Елизавету Григорьевну, его кудрявую смешливую жену, от ужаса разбил паралич, она пережила мужа ненадолго. Тогда Валя с годовалым сыном уехала в Балтийск, где служил на эскадре ее муж, Гольдберг, долго мыкалась по углам чужих квартир, на зиму уезжала в Питер, к свекрови на Расстанную (квартиру Белоусовых на Съездовской линии, само собой, у Вали отобрали).А Гольдберг ему, Колчанову, спустя много лет рассказывал, что служба у него шла трудно. Служил-то он исправно, но продвижение тормозили кадровики — он, Гольдберг, считал, что причина крылась не только и не столько в национальности, сколько в том, что женат на дочери врага народа. Уже и культ личности отменили, а все же… В звании инженер-капитана 2-го ранга он прослужил сверхдолго — в первый ранг не пустил «потолок» должности…
— Давай помянем отца, — сказал Колчанов. — Он ведь и мне приходился родственником… троюродным дядей…
Он захлопотал — накинул на стол белую скатерть, поставил тарелки, хрустальные рюмки, вынул из буфета бутылку армянского коньяка, прибереженную, ну, вот для такого случая.
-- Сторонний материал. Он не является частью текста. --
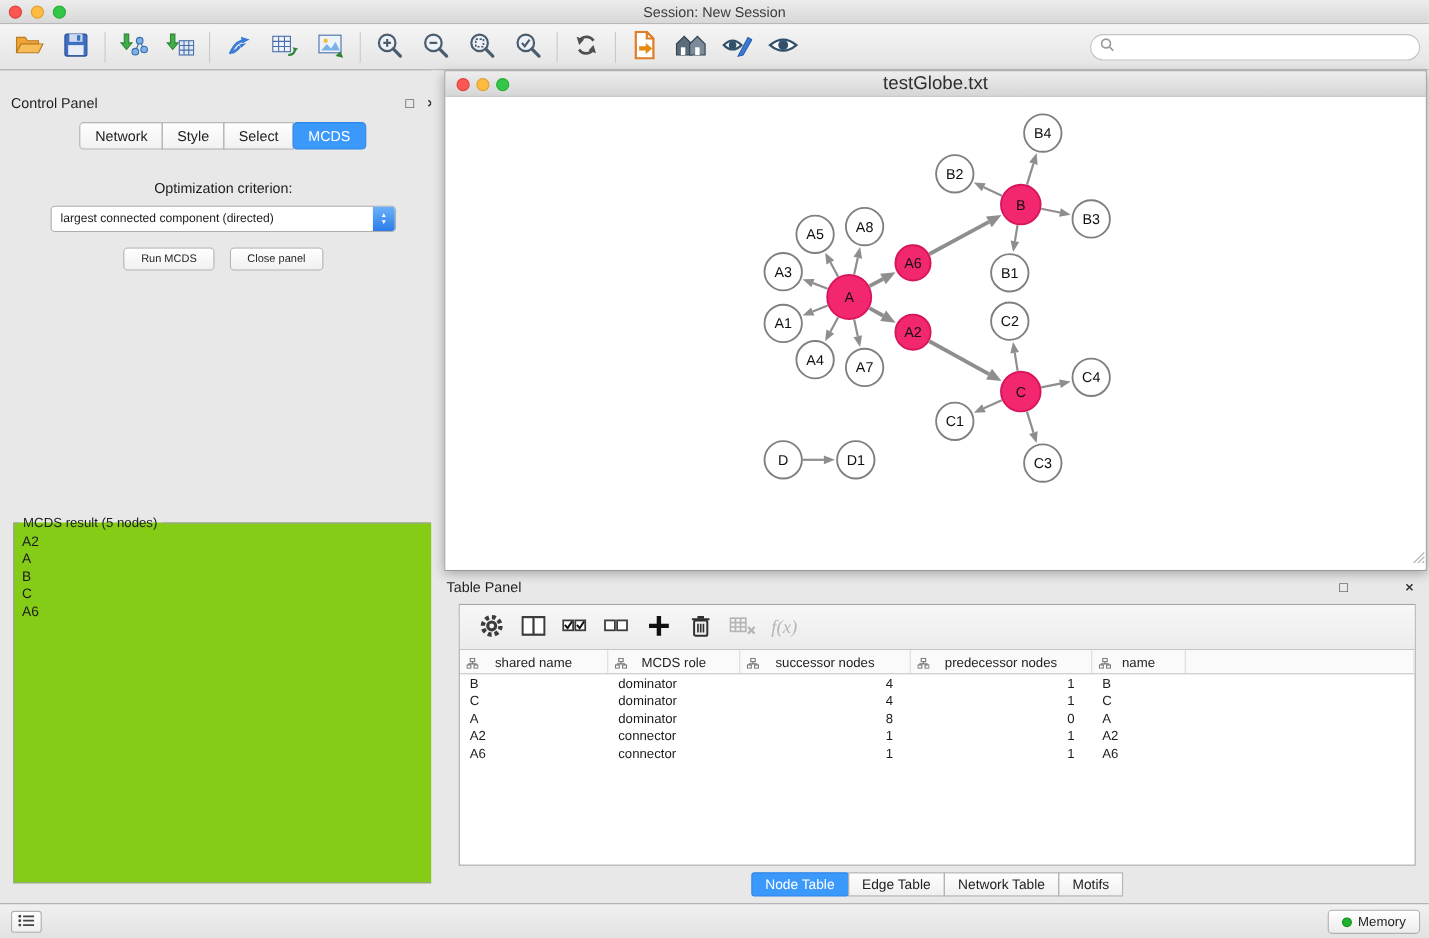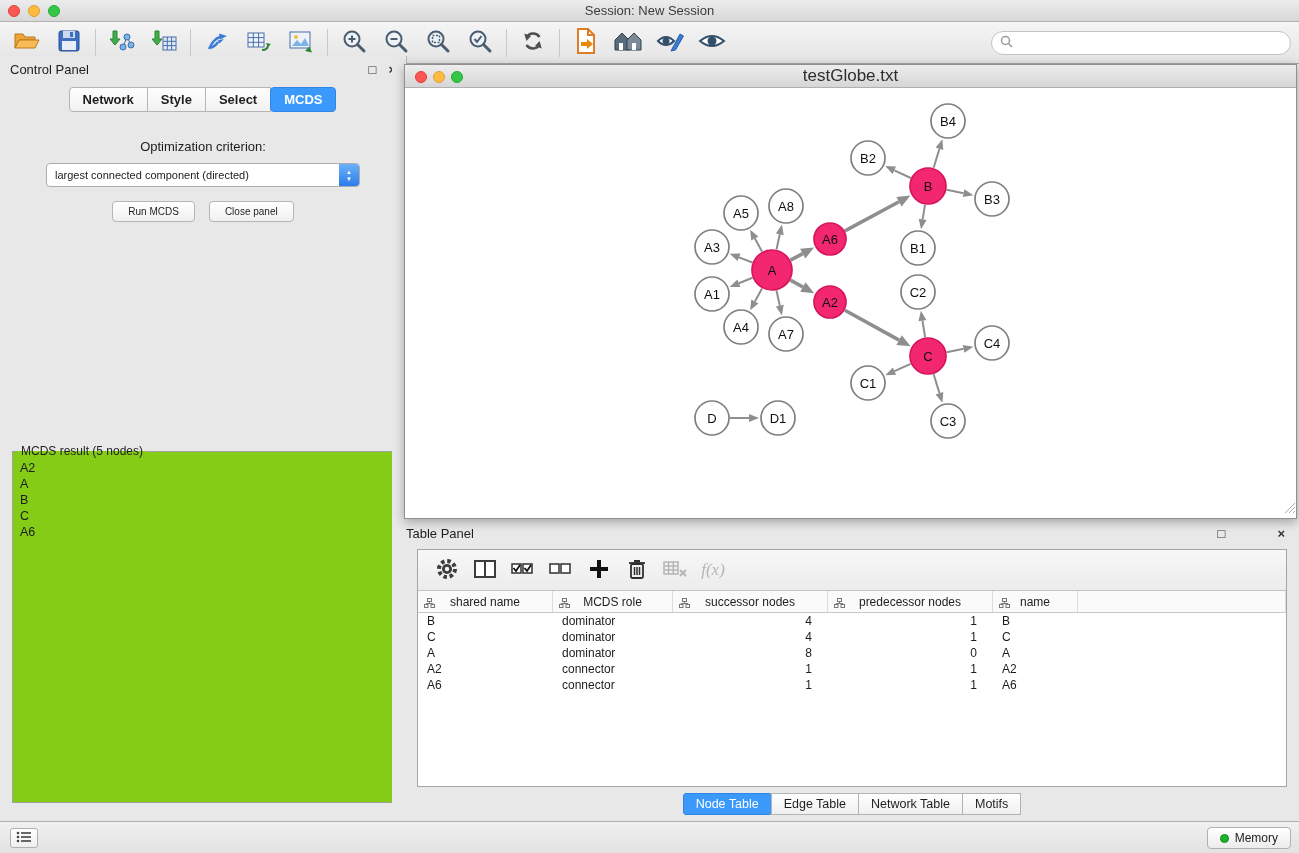--- a/index.html
+++ b/index.html
@@ -24,29 +24,29 @@
     display:flex; align-items:center; padding:0 6px; }
   .tb-btn { width:42px; height:36px; display:flex; align-items:center; justify-content:center;
     background:none; border:none; cursor:default; }
   .tb-sep { width:1px; height:28px; background:#c9c9c9; margin:0 5px; }
   .search-box { position:absolute; right:8px; top:9px; width:300px; height:24px; background:#fff;
     border:1px solid #c3c3c3; border-radius:12px; display:flex; align-items:center; padding:0 8px; gap:5px; }
   .search-box input { border:none; outline:none; flex:1; font-size:12px; background:transparent;
     font-family:"Liberation Sans", sans-serif; }
 
   
-  .control-panel { position:absolute; left:0; top:56px; width:407px; bottom:32px;
+  .control-panel { position:absolute; left:0; top:80px; width:407px; bottom:32px;
     background:#e8e8e8; border-right:1px solid #b5b5b5; }
   .panel-header { height:26px; display:flex; align-items:center; padding:0 10px; font-size:13px; color:#1e1e1e; }
   .panel-header .spacer { flex:1; }
   .panel-icon { font-size:13px; color:#333; margin-left:12px; line-height:1; cursor:default; }
   .panel-icon.bold { font-weight:bold; }
   .cp-tabs { display:flex; justify-content:center; margin-top:5px; }
   .cp-tab { font-size:13px; padding:4px 13px; border:1px solid #b5b5b5;
-    background:linear-gradient(#fefefe,#f1f1f1); margin-left:-1px; color:#1e1e1e;font-weight:bold; }
+    background:linear-gradient(#fefefe,#f1f1f1); margin-left:-1px; color:#1e1e1e; }
   .cp-tab:first-child { border-radius:4px 0 0 4px; }
   .cp-tab.active { background:#3b99fc; color:#fff; border-color:#2f86e8; border-radius:4px; }
   .opt-label { text-align:center; margin-top:27px; font-size:13px; }
   .combo { margin:9px auto 0; width:314px; height:24px; background:#fff; border:1px solid #adadad;
     border-radius:4px; display:flex; align-items:center; overflow:hidden; }
   .combo-text { flex:1; font-size:11px; padding-left:8px; white-space:nowrap; overflow:hidden; }
   .combo-stepper { width:20px; height:24px; background:linear-gradient(#6db3fb,#2a7ae8);
     color:#fff; display:flex; flex-direction:column; align-items:center; justify-content:center;
     font-size:6px; line-height:6px; gap:1px; }
   .cp-buttons { display:flex; justify-content:center; gap:14px; margin-top:14px; }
Мысленно обругал себя за то, что никакой закуски нету. Не предлагать же Вале макароны…
Валя нарезала принесенный торт с гладким шоколадным покрытием. Объяснила: это «Птичье молоко», Лёня где-то достал. Накрытый таким образом стол увенчала хрустальная (гордость Милды) ваза с алыми гвоздиками.
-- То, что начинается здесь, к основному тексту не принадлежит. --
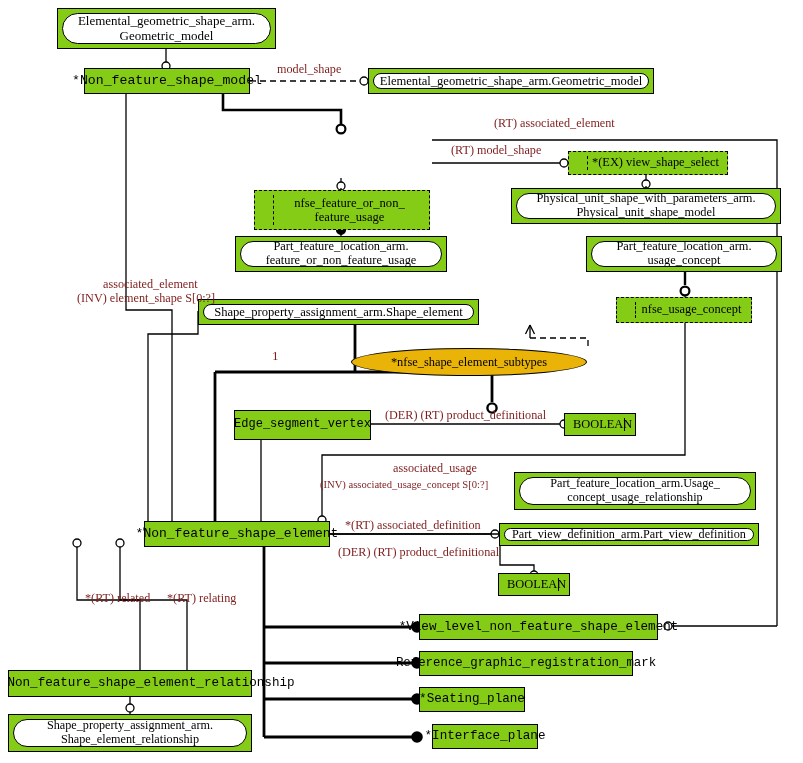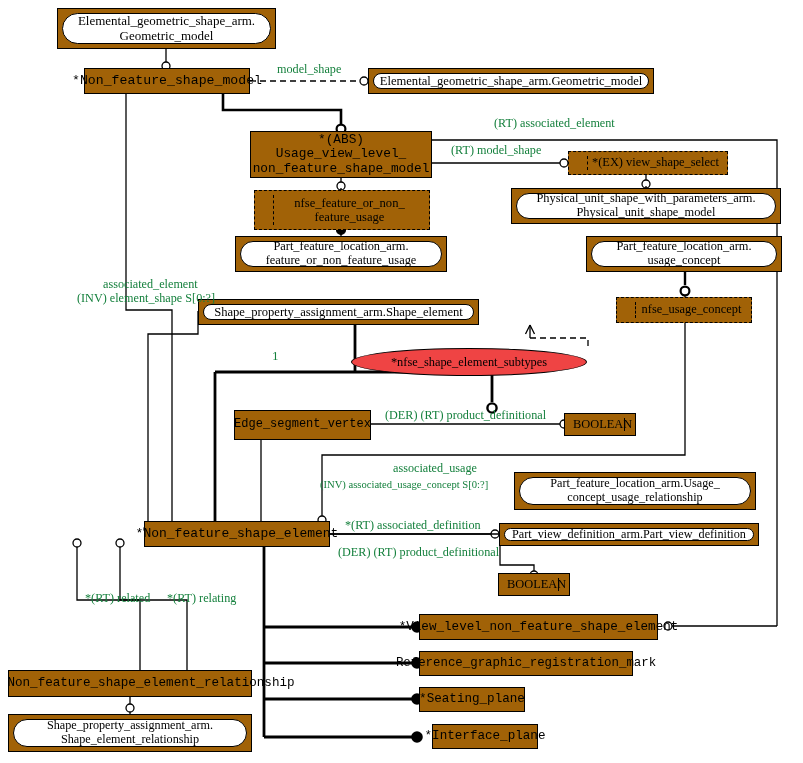--- a/index.html
+++ b/index.html
@@ -18,21 +18,21 @@
   svg.wires {
     position: absolute;
     left: 0; top: 0;
     width: 803px; height: 763px;
     pointer-events: none;
   }
   .node {
     position: absolute;
     box-sizing: border-box;
     border: 1.3px solid #000;
-    background: #a16207;
+    background: #84cc16;
     display: flex;
     align-items: center;
     justify-content: center;
     text-align: center;
     color: #000;
     line-height: 1.12;
   }
   .node .inner {
     box-sizing: border-box;
     width: calc(100% - 8px);
@@ -73,30 +73,30 @@
     width: calc(100% - 14px);
     margin-right: 6px;
     justify-content: flex-start;
     padding-left: 4px;
   }
   .ellipse {
     position: absolute;
     box-sizing: border-box;
     border: 1.3px solid #000;
     border-radius: 50%;
-    background: #ef4444;
+    background: #eab308;
     display: flex;
     align-items: center;
     justify-content: center;
     text-align: center;
     color: #000;
   }
   .lbl {
     position: absolute;
-    color: #15803d;
+    color: #7f1d1d;
     white-space: nowrap;
     line-height: 1.05;
   }
   .f13 { font-size: 13.2px; }
   .f12 { font-size: 12.2px; }
   .f105 { font-size: 10.6px; }
   .mono { font-family: "Liberation Mono", "DejaVu Sans Mono", monospace; font-size: 12px; }
 </style>
 </head>
 <body>
@@ -202,24 +202,20 @@
   </div>
 
   <div class="node plain" style="left:84px; top:68px; width:166px; height:26px; font-size:13.2px;">
     <div class="inner">*Non_feature_shape_model</div>
   </div>
 
   <div class="node cap" style="left:368px; top:68px; width:286px; height:26px; font-size:12.6px;">
     <div class="inner">Elemental_geometric_shape_arm.Geometric_model</div>
   </div>
 
-  <div class="node plain" style="left:250px; top:131px; width:182px; height:47px; font-size:12.8px;">
-    <div class="inner" style="white-space:pre-line;">*(ABS) Usage_view_level_
-non_feature_shape_model</div>
-  </div>
 
   <div class="node dashed dashed-split" style="left:568px; top:151px; width:160px; height:24px; font-size:12.4px;">
     <div class="inner">*(EX) view_shape_select</div>
   </div>
 
   <div class="node cap" style="left:511px; top:188px; width:270px; height:36px; font-size:12.4px;">
     <div class="inner" style="white-space:pre-line;">Physical_unit_shape_with_parameters_arm.
 Physical_unit_shape_model</div>
   </div>
 

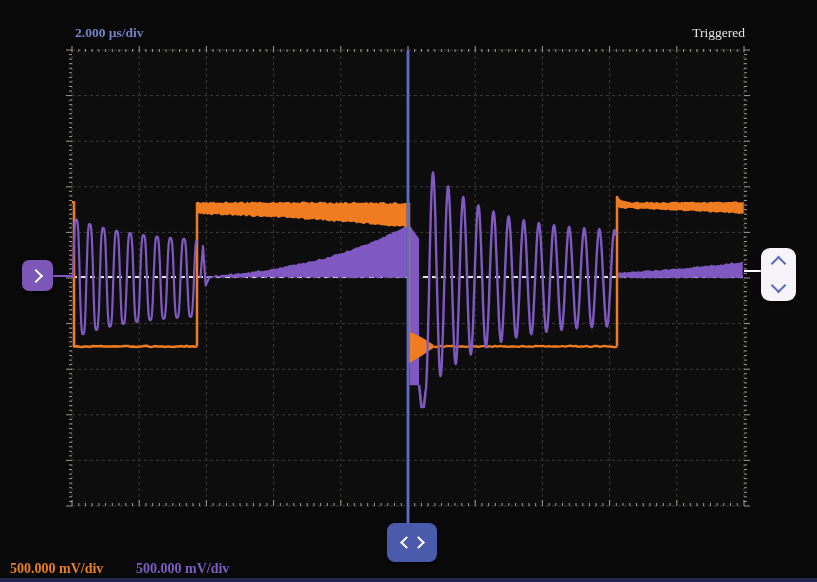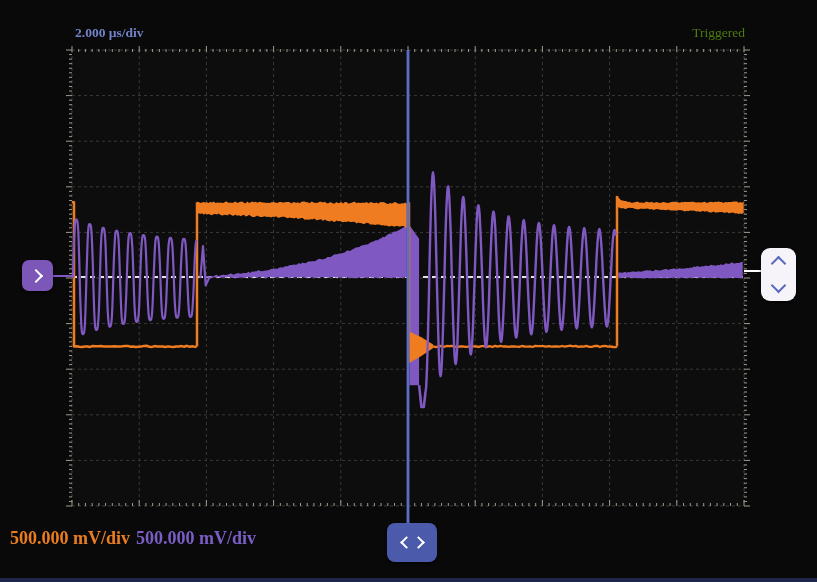--- a/index.html
+++ b/index.html
@@ -3,22 +3,22 @@
 <meta charset="utf-8">
 <style>
   html,body{margin:0;padding:0;background:#090909;}
   .stage{
     position:relative;width:817px;height:582px;background:#090909;overflow:hidden;
     font-family:Liberation Serif, serif;
   }
   .hdr-text{position:absolute;top:25px;font-size:13.5px;line-height:16px;white-space:nowrap;}
   .hdr-timebase{left:75px;font-weight:bold;color:#7381c6;}
   .hdr-samples{left:193px;color:#f2f2f2;}
-  .hdr-status{right:72px;color:#4d7c0f;}
-  .ftr-text{position:absolute;top:528px;font-size:18px;font-weight:bold;white-space:nowrap;}
+  .hdr-status{right:72px;color:#e5e5e5;}
+  .ftr-text{position:absolute;top:561px;font-size:14px;font-weight:bold;white-space:nowrap;}
   .ftr-ch1{left:10px;color:#ea7d1f;}
   .ftr-ch2{left:136px;color:#7a5ec6;}
   #scope-svg{position:absolute;left:0;top:0;}
   .ctl{position:absolute;border:none;padding:0;margin:0;cursor:pointer;display:flex;align-items:center;justify-content:center;}
   .ch2-offset{left:22px;top:260px;width:31px;height:31px;border-radius:7px;
     background:#7d57b8;box-shadow:0 2px 3px rgba(0,0,0,.6);}
   .trig-pos{left:387px;top:523px;width:50px;height:39px;border-radius:8px;
     background:#4b5aab;box-shadow:0 2px 3px rgba(0,0,0,.6);gap:9px;}
   .stepper{left:761px;top:248px;width:35px;height:53px;border-radius:9px;background:#f6f4f8;
     display:flex;flex-direction:column;align-items:stretch;box-shadow:0 2px 3px rgba(0,0,0,.6);}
После выпитой рюмки Валя оживилась. Колчанов с удовольствием глядел на нее. Темно-синий костюм скрадывал ее полноту. Круглое лицо несколько отяжелело книзу, подбородок стал двойным, а сиреневые некогда глаза утратили былой блеск, — но все еще была Валя красива.
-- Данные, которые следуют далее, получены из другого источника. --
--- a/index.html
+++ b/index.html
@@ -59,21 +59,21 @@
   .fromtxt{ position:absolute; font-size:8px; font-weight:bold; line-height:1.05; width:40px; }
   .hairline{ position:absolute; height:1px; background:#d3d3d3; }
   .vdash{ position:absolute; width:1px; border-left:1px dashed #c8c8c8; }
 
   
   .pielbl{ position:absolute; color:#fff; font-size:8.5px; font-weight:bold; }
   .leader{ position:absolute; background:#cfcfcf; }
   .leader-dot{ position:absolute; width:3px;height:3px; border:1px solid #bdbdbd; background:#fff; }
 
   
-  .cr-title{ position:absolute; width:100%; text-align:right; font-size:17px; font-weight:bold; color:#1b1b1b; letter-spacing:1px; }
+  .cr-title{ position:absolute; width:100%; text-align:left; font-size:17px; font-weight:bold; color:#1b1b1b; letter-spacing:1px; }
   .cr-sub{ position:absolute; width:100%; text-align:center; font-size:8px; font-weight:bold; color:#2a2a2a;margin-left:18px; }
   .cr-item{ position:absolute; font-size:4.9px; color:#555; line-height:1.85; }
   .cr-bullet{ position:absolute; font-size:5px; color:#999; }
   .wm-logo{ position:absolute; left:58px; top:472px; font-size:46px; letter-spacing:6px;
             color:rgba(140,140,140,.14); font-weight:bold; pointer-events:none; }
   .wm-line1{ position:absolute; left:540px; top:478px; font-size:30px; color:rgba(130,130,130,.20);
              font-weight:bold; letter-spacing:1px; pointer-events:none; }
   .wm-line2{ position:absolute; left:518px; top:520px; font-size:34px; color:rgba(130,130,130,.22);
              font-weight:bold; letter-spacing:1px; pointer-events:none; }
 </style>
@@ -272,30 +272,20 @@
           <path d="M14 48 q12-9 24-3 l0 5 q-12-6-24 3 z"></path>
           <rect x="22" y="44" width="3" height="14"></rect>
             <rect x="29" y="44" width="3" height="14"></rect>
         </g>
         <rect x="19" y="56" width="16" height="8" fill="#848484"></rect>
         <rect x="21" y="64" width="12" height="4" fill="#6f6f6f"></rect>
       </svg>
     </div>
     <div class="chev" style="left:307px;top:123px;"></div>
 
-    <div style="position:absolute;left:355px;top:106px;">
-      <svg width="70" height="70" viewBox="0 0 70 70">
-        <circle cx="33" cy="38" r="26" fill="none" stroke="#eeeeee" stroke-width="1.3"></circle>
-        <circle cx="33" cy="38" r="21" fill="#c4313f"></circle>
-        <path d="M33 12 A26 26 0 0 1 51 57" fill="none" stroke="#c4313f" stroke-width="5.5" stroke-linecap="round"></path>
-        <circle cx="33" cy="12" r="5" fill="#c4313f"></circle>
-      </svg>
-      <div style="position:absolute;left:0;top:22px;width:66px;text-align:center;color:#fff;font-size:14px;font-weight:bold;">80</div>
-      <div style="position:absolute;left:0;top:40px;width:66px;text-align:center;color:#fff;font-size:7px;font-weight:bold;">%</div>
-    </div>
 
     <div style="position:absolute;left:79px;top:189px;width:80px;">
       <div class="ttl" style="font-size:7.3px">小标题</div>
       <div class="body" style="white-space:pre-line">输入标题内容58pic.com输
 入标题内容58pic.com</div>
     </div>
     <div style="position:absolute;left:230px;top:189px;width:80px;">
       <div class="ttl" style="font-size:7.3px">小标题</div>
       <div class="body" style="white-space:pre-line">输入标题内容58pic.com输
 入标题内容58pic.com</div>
— Давай по второй. За Мишу твоего. За память…
— Нет. Сегодня твой день, Витя. За тебя… Очень хочется, чтобы ты не болел. Ты столько пережил, Витя. Дай тебе Бог здоровья и душевного равновесия.
— Спасибо. — Он усмехнулся. — Стоики утверждали, что блаженство в невозмутимости и спокойствии духа.
— Ты к чему это, собственно? — Валя уставилась на него.
— Это ты мне когда-то сказала.
— Да? А я думала, ты все-все забыл.
— Ничего я не забыл.
— Знаешь, Витя, я убедилась, что мы живем одновременно в двух мирах: в реальном и в мире нашей памяти. В реальной повседневности — страдание, а в памяти — утешение.
— Разреши возразить. Во-первых, в реальной жизни не только страдания, но и радость. Разве ты не была счастлива?
— Была. Любила мужа, люблю сына. Но в то же время — столько натерпелась страхов, столько несправедливостей… Трудно подсчитать, чего было больше — счастья или страданий.
— А во-вторых, — сказал Колчанов, — думаю, что прав Бердяев, когда отделяет исторический взгляд на жизнь от «частного». «Частный» взгляд боится страданий, боится той слезинки ребенка, которую сделал проблемой Иван Карамазов.
— А разве это не великая проблема жизни?
— Конечно, проблема. С «частной» точки зрения слезинка ребенка не может быть оправдана. Так же, как с точки зрения Евгения нет оправдания Петру, построившему Петербург среди «топи блат». А исторический взгляд устремлен в глубину, в сущность жизни. Он ставит вечные ценности выше сегодняшнего блага. Он может оправдать жертвы и страдания во имя человеческого духовного восхождения.
— Но ведь это религиозный взгляд, Витя.
— Ну и что? Разве плохо, если религиозный?